_What to work on:_ Images are not wanted; transcribe the rest of the listing exactly.

- - - -

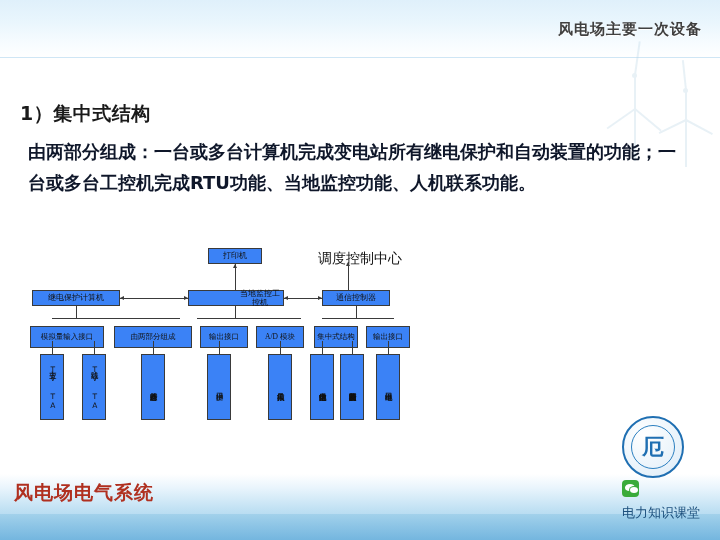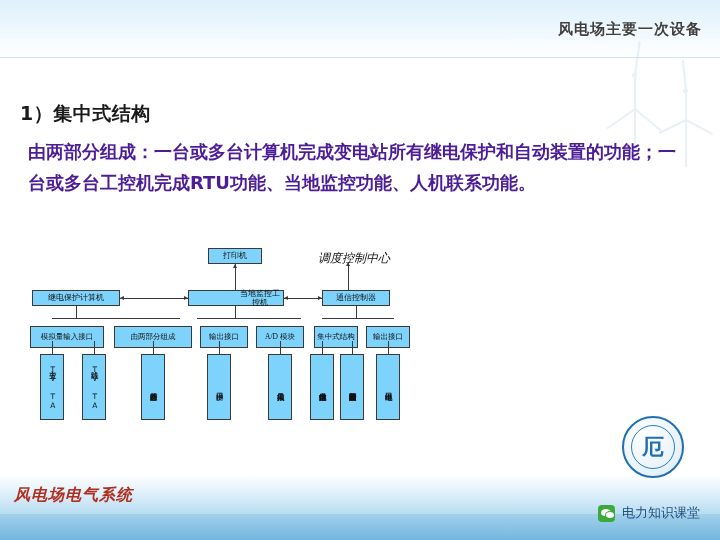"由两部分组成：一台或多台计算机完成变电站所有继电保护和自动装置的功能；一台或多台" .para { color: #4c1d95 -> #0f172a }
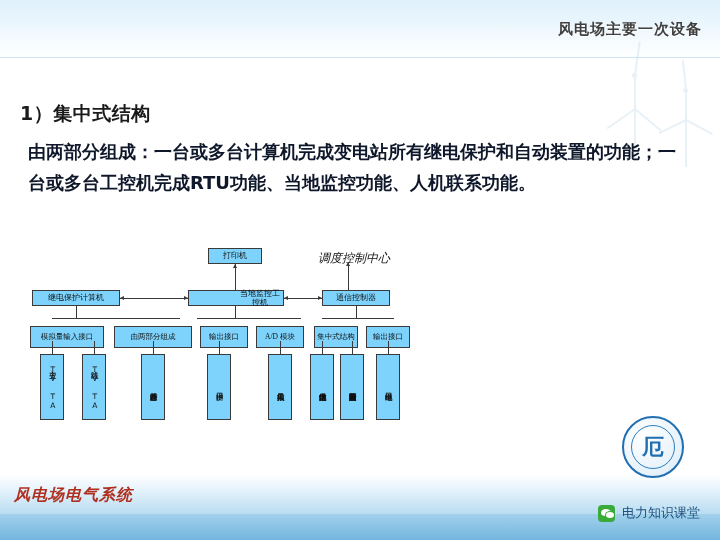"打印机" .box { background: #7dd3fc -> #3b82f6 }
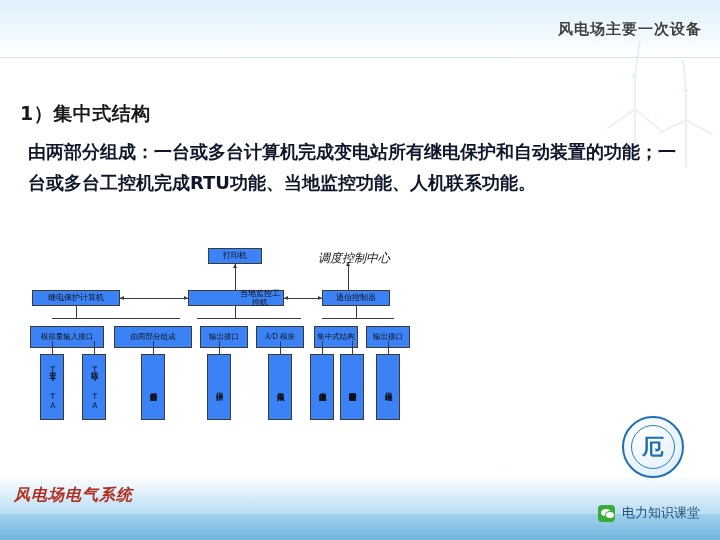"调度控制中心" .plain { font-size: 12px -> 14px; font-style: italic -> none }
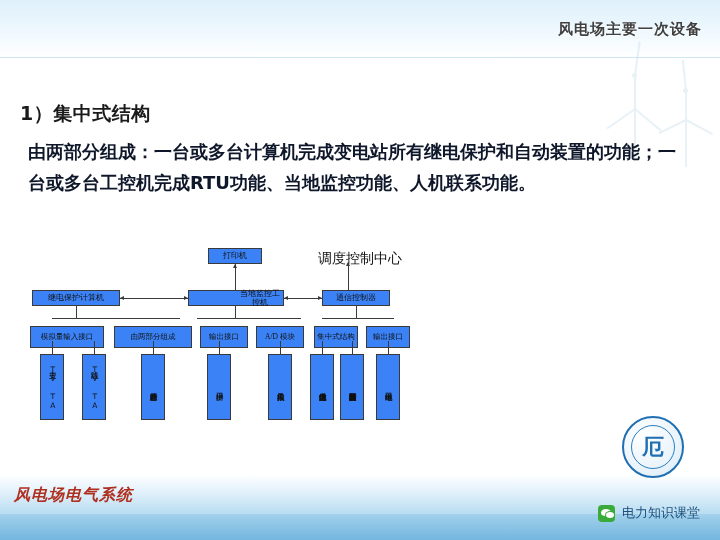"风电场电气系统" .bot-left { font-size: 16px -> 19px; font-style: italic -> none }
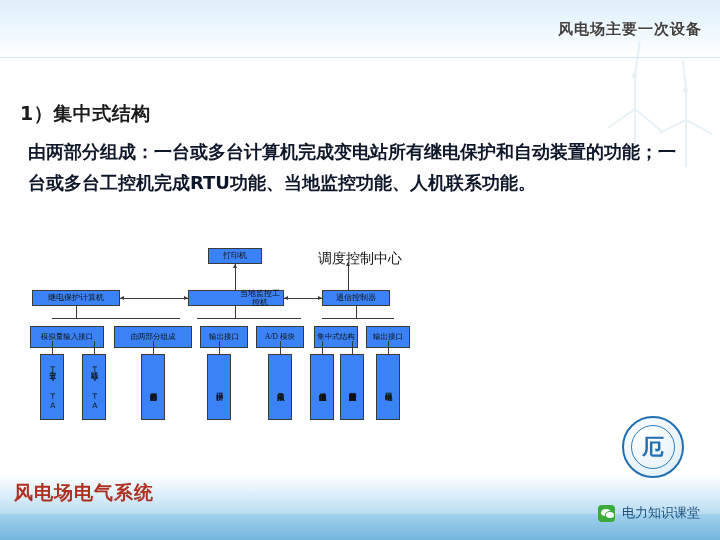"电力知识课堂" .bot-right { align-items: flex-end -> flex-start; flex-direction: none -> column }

- - - -

_Problem solution:_
"由两部分组成：一台或多台计算机完成变电站所有继电保护和自动装置的功能；一台或多台" .para { color: #4c1d95 -> #0f172a }
"打印机" .box { background: #7dd3fc -> #3b82f6 }
"调度控制中心" .plain { font-size: 12px -> 14px; font-style: italic -> none }
"风电场电气系统" .bot-left { font-size: 16px -> 19px; font-style: italic -> none }
"电力知识课堂" .bot-right { align-items: flex-end -> flex-start; flex-direction: none -> column }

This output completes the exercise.